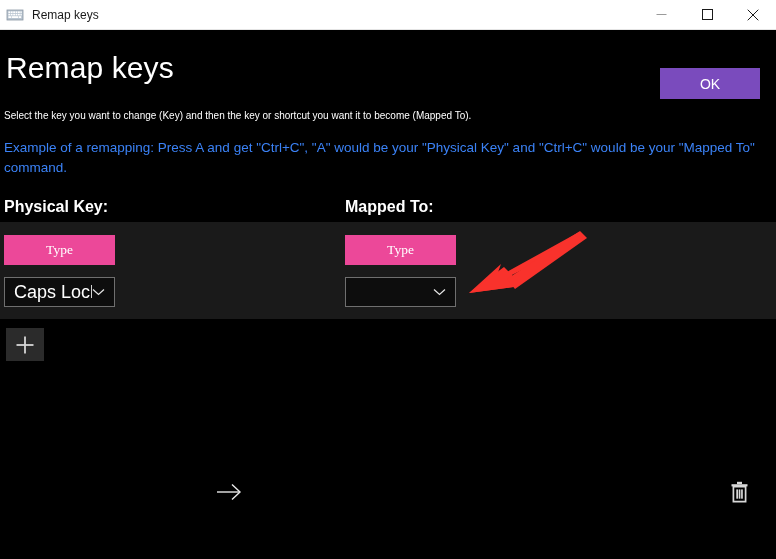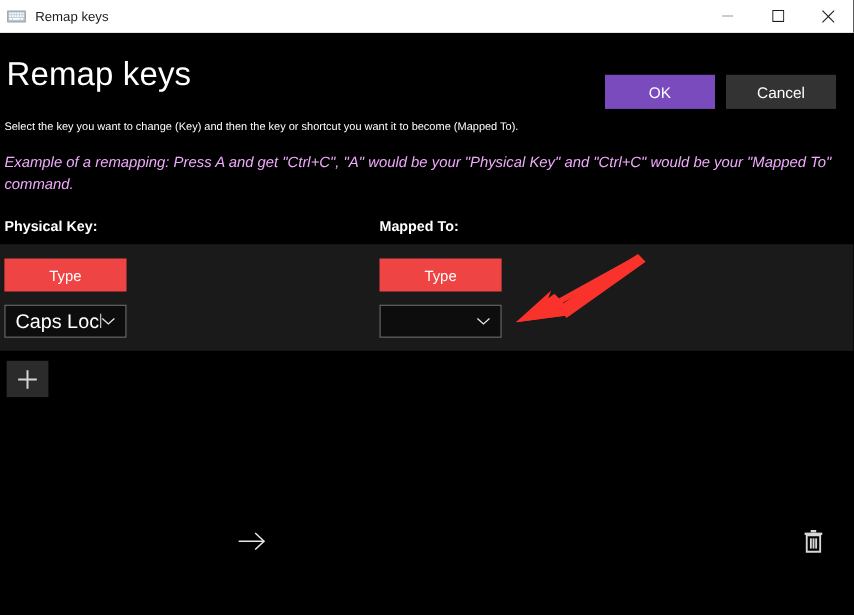--- a/index.html
+++ b/index.html
@@ -280,7 +280,6 @@
   <div class="page-title">Remap keys</div>
   <div class="hdr-buttons">
     <button class="btn-ok">OK</button>
-    <button class="btn-cancel">Cancel</button>
   </div>
 </div>
 

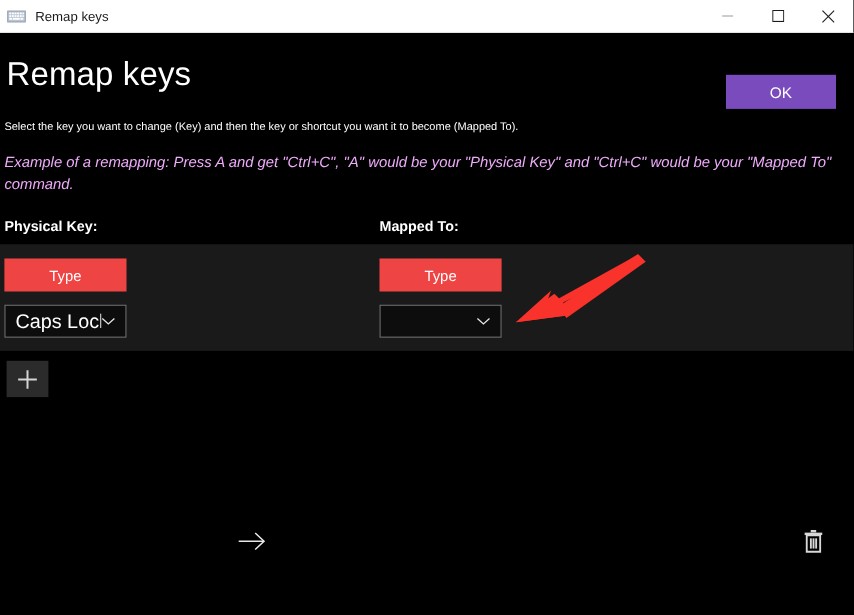--- a/index.html
+++ b/index.html
@@ -117,8 +117,7 @@
     top: 138px;
     width: 766px;
     font-size: 13.5px;
-    font-style: italic;
-    color: #f0abfc;
+    color: #3b82f6;
     line-height: 1.5;
   }
 

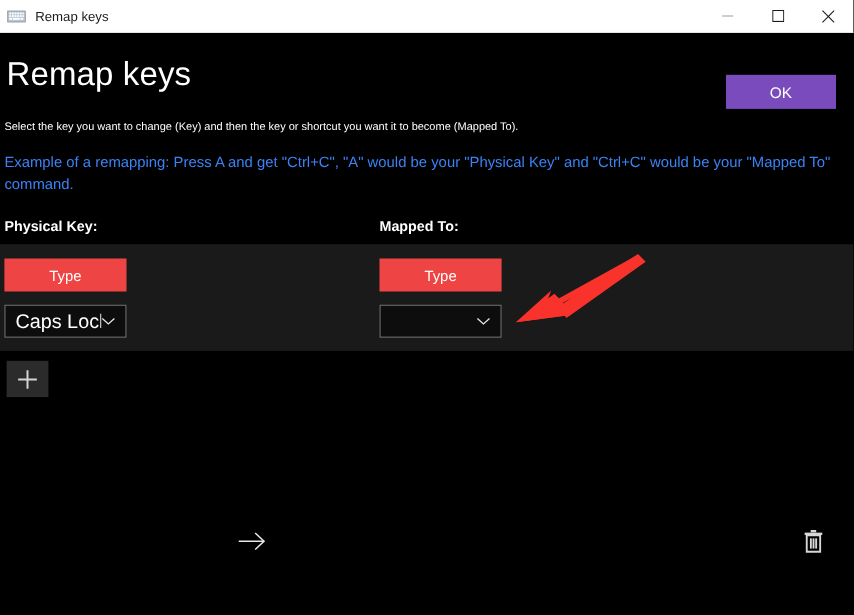--- a/index.html
+++ b/index.html
@@ -125,7 +125,7 @@
   .col-label {
     position: absolute;
     top: 198px;
-    font-size: 13px;
+    font-size: 16px;
     font-weight: bold;
     color: #ffffff;
     text-align: center;

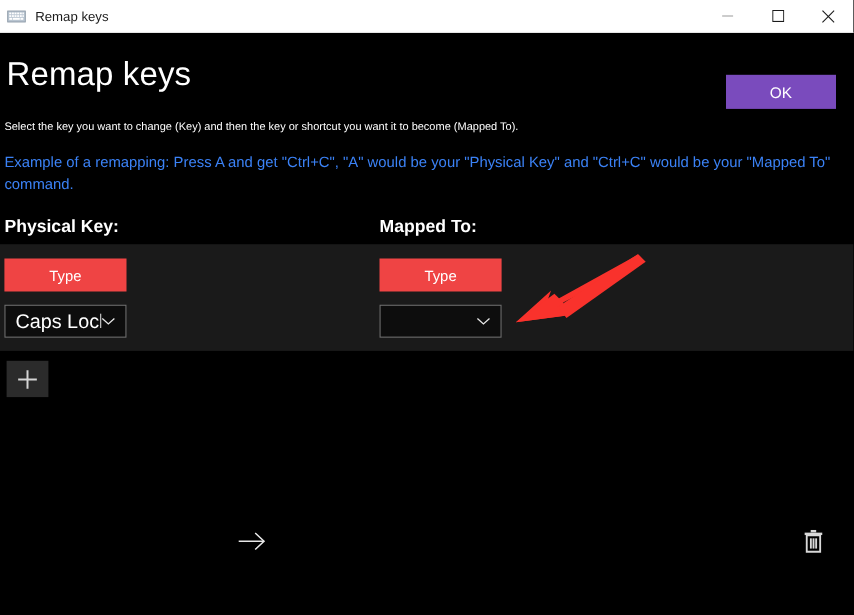--- a/index.html
+++ b/index.html
@@ -149,11 +149,11 @@
   .type-btn {
     width: 111px;
     height: 30px;
-    background: #ef4444;
+    background: #ec4899;
     border: none;
     color: #ffffff;
     font-size: 13.5px;
-    font-family: Liberation Sans, sans-serif;
+    font-family: Liberation Serif, serif;
     display: flex;
     align-items: center;
     justify-content: center;

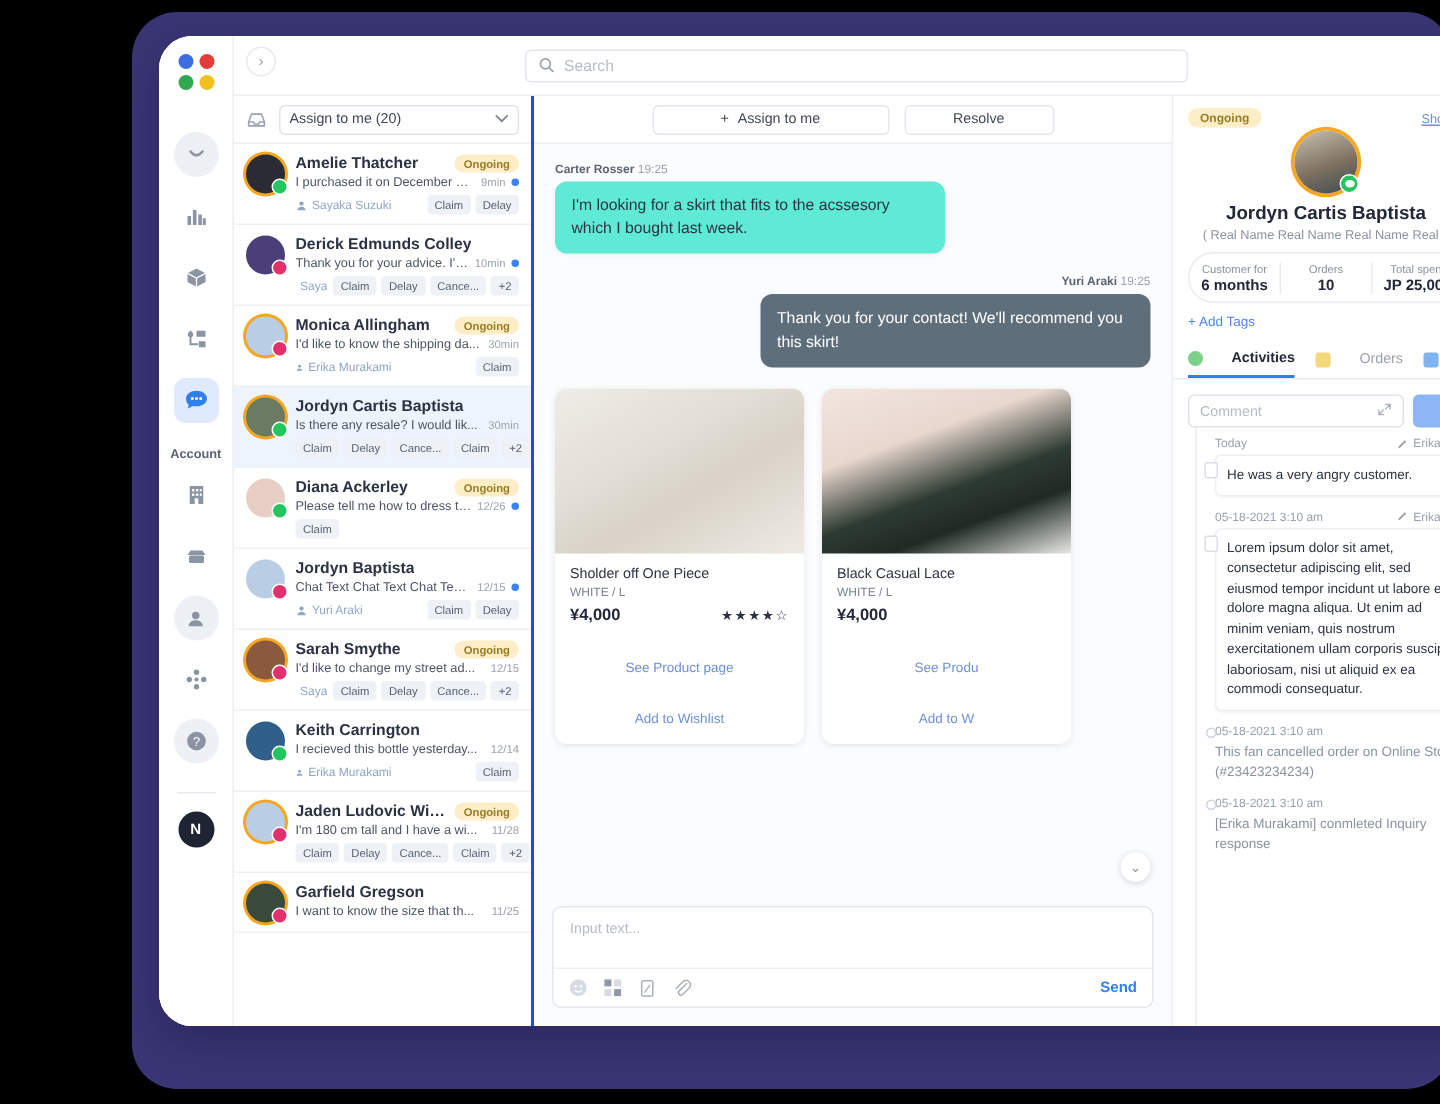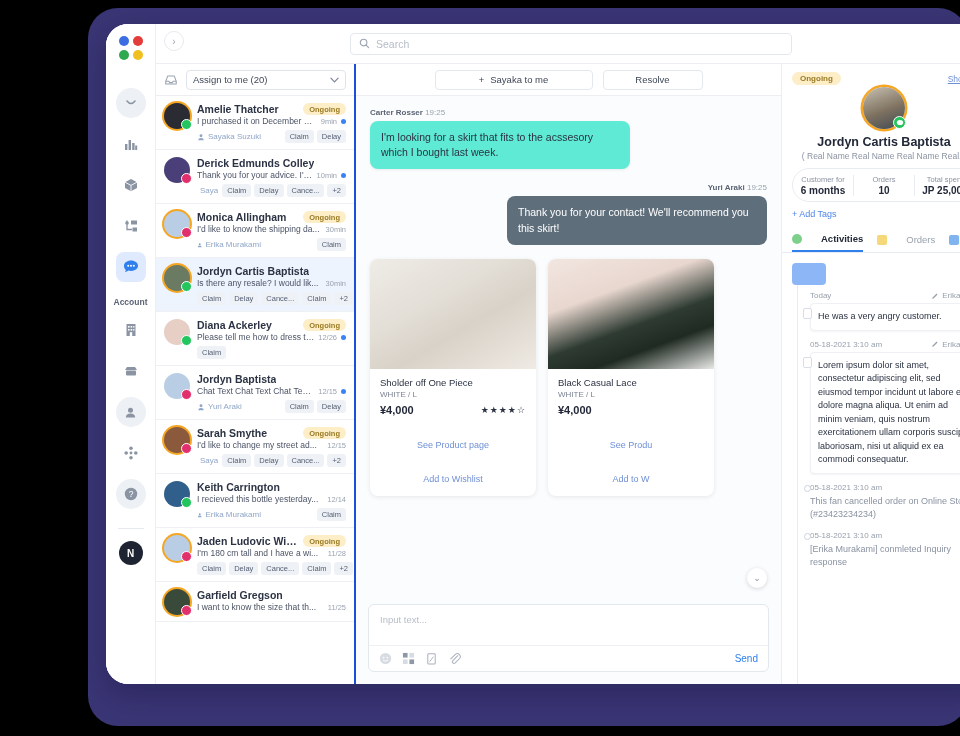--- a/index.html
+++ b/index.html
@@ -666,7 +666,7 @@
             <div class="chat-head">
               <div class="ch-btn wide">
                 <span>+</span>
-                <span>Sayaka to me</span>
+                <span>Assign to me</span>
               </div>
               <div class="ch-btn narrow">Resolve</div>
             </div>

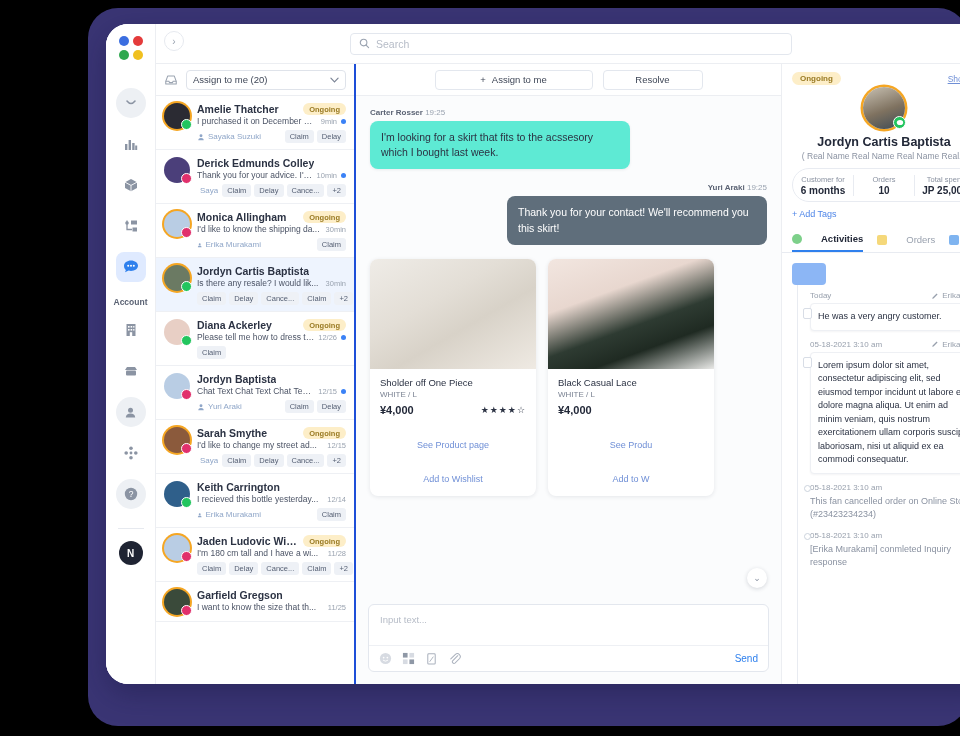--- a/index.html
+++ b/index.html
@@ -800,6 +800,14 @@
             </div>
 
             <div class="rp-comment">
+              <div class="comment-box">
+                <span>Comment</span>
+                <span>
+                  <svg width="10" height="10" viewBox="0 0 12 12">
+                      <path d="M7 2 L10.5 2 L10.5 5.5 M10.5 2 L6.8 5.7 M5 10 L1.5 10 L1.5 6.5 M1.5 10 L5.2 6.3" stroke="#aab1bd" stroke-width="1.1" fill="none" stroke-linecap="round"></path>
+                    </svg>
+                </span>
+              </div>
               <div class="comment-send"></div>
             </div>
 

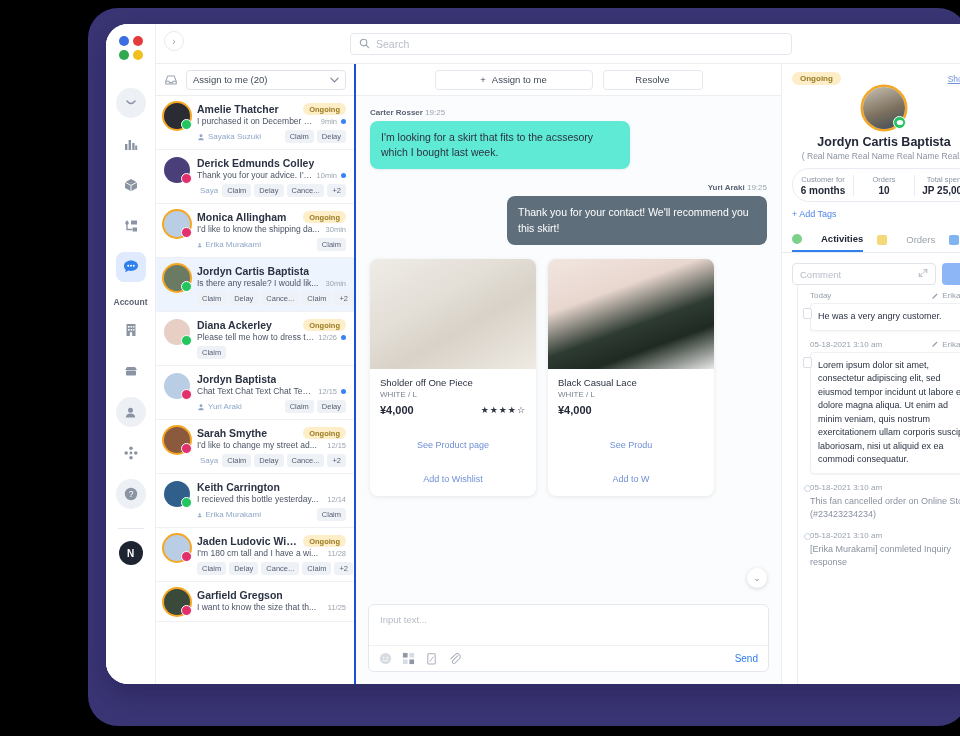--- a/index.html
+++ b/index.html
@@ -198,7 +198,7 @@
     gap: 10px; padding: 0 10px;
   }
   .cicon { color: #aab1bd; display: flex; align-items: center; }
-  .send { margin-left: auto; color: #2f80ed; font-size: 10px; font-weight: 400; }
+  .send { margin-left: auto; color: #2f80ed; font-size: 10px; font-weight: 700; }
 
   
   .rightcol { width: 204px; flex: 0 0 204px; background: #fff;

____________________

Copy whichever lines in the listing above hold "left".

-  .send { margin-left: auto; color: #2f80ed; font-size: 10px; font-weight: 400; }
+  .send { margin-left: auto; color: #2f80ed; font-size: 10px; font-weight: 700; }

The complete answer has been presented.